Originally posted at https://tech.labs.oliverwyman.com/blog/2017/07/25/tailgate-calendar-data-for-books/
I’ve had an idea for a while, but like many good ideas it has the problem “but where do we get the data from?”. The idea in a nutshell: Songkick, but for authors. Songkick, for those who don’t use it, is a service that lets you track bands and get told when they announce new gig dates. I don’t have that much interest in gigs these days, but I do want to know when my favourite authors release new books. As with most ideas like this, I don’t want the high-noise feed that is their social media feed, I want the announce-only version. Luckily, I got reminded about Goodreads the other day, and it turns out it has an API….

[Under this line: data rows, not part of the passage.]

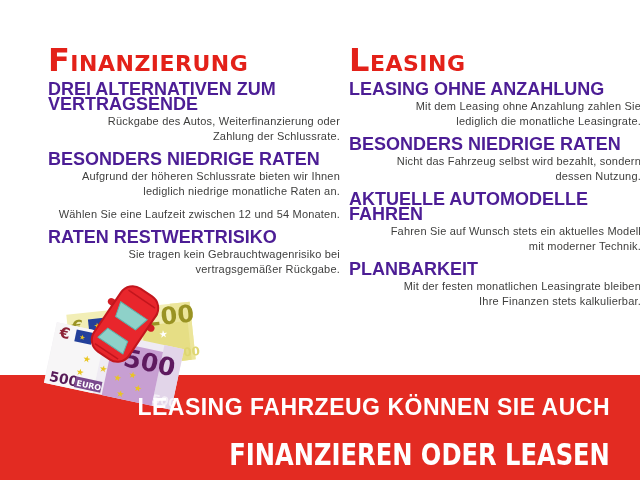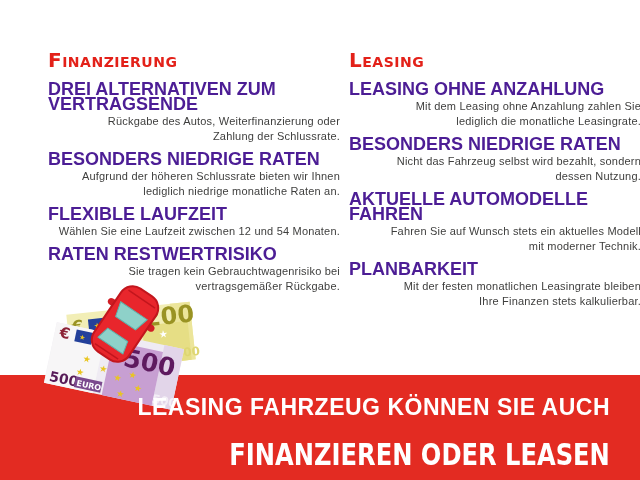"Finanzierung" .col-title { font-size: 20px -> 32px }
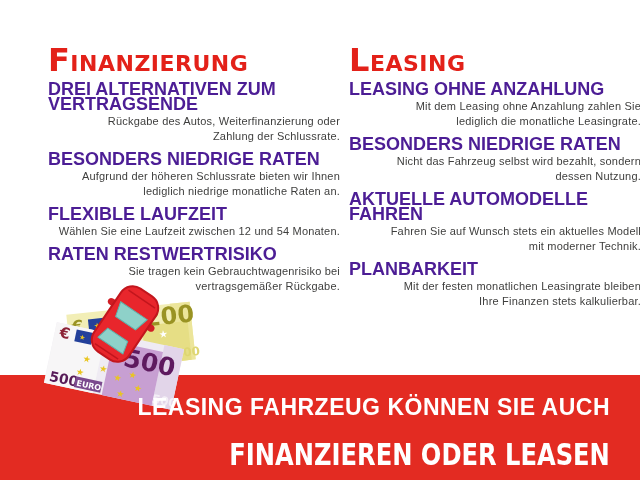"FLEXIBLE LAUFZEIT" h3.sec-h { html: <h3>FLEXIBLE LAUFZEIT</h3> -> none }
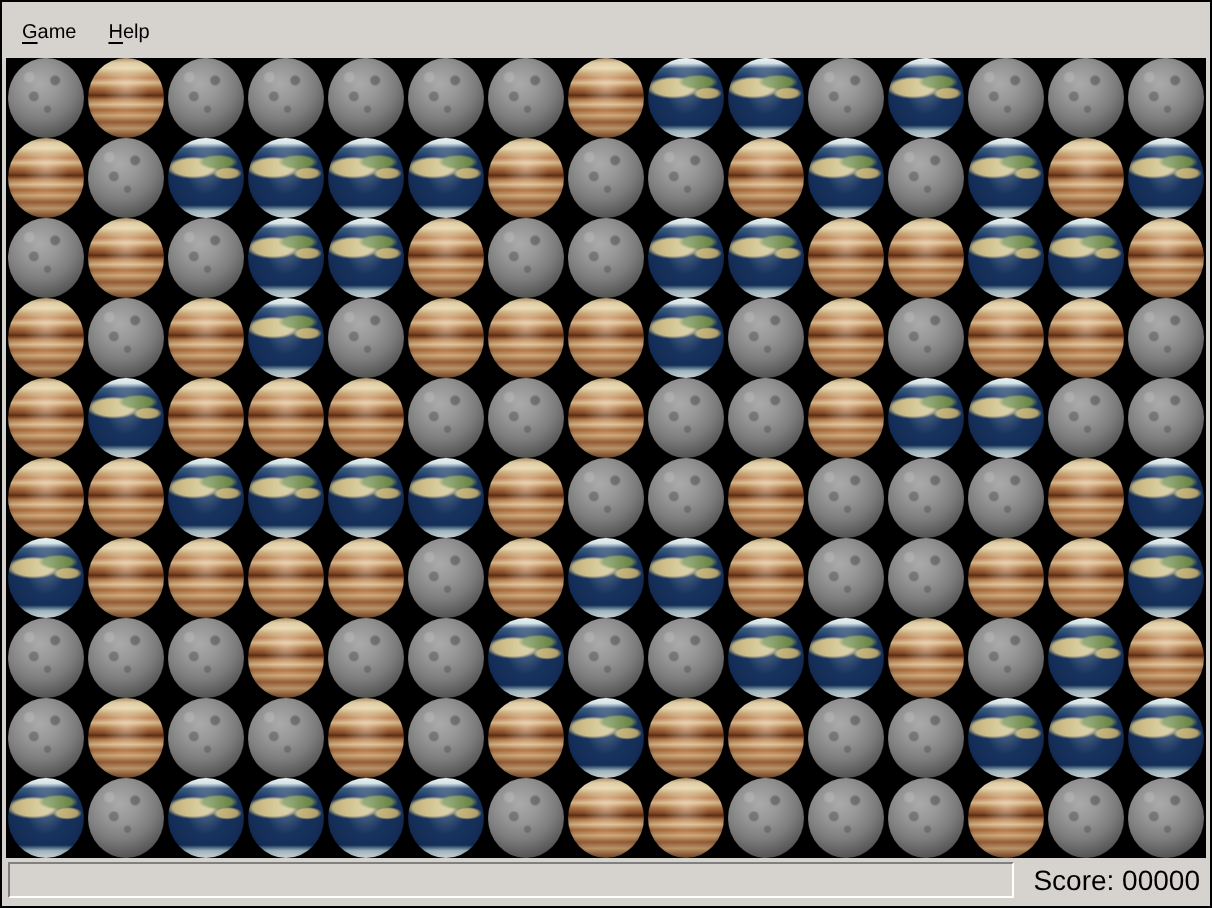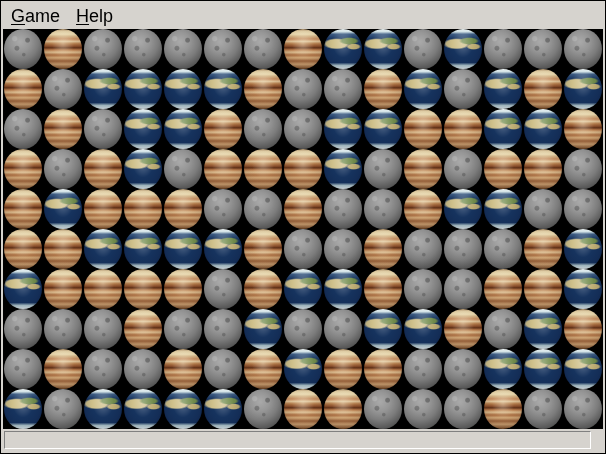"Game" .menu-item { font-size: 18px -> 10px }
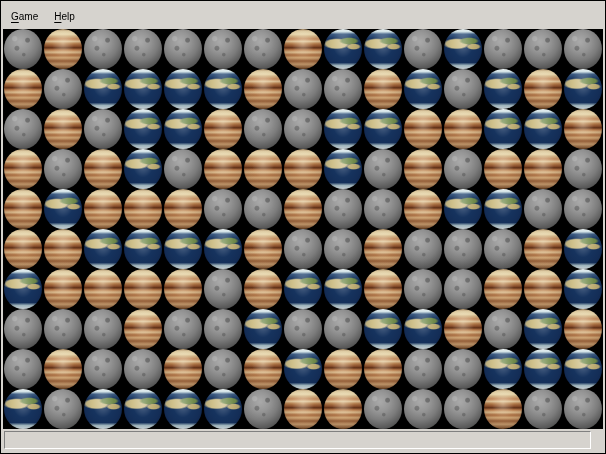"Score: 00000" div.score { html: none -> <div>Score: 00000</div> }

Well, most of an API. The developer forums are full of posts complaining about it, and I now get why. First problem: OAuth, with no details of which version (1 for those curious), or where the various token endpoints are (but it’s buried in their Python example, so that’s ok). Next problem: users can follow authors, and in theory there’s an endpoint that’ll list those. Except that it only seems to list authors who are also Goodreads users (which is true for some and not for others). sigh Luckily this is public information, so time to break out the Regex (yes, I’m aware of the general thoughts on HTML parsing with Regex). Third item of fun: there’s an “list author books” endpoint, which gives you random editions of a book (and the “list editions” endpoint is “contact us for access”). But wait, if we search for an author we a) get the “best edition” of each book (which is almost always good enough) and b) we can filter out other things with that author name in easily.
On the plus side, I’ve waded through all of that, and managed to make something that actually works, with thanks to Heroku for continuing to give me a stupid number of free app hours. Source is in the usual location.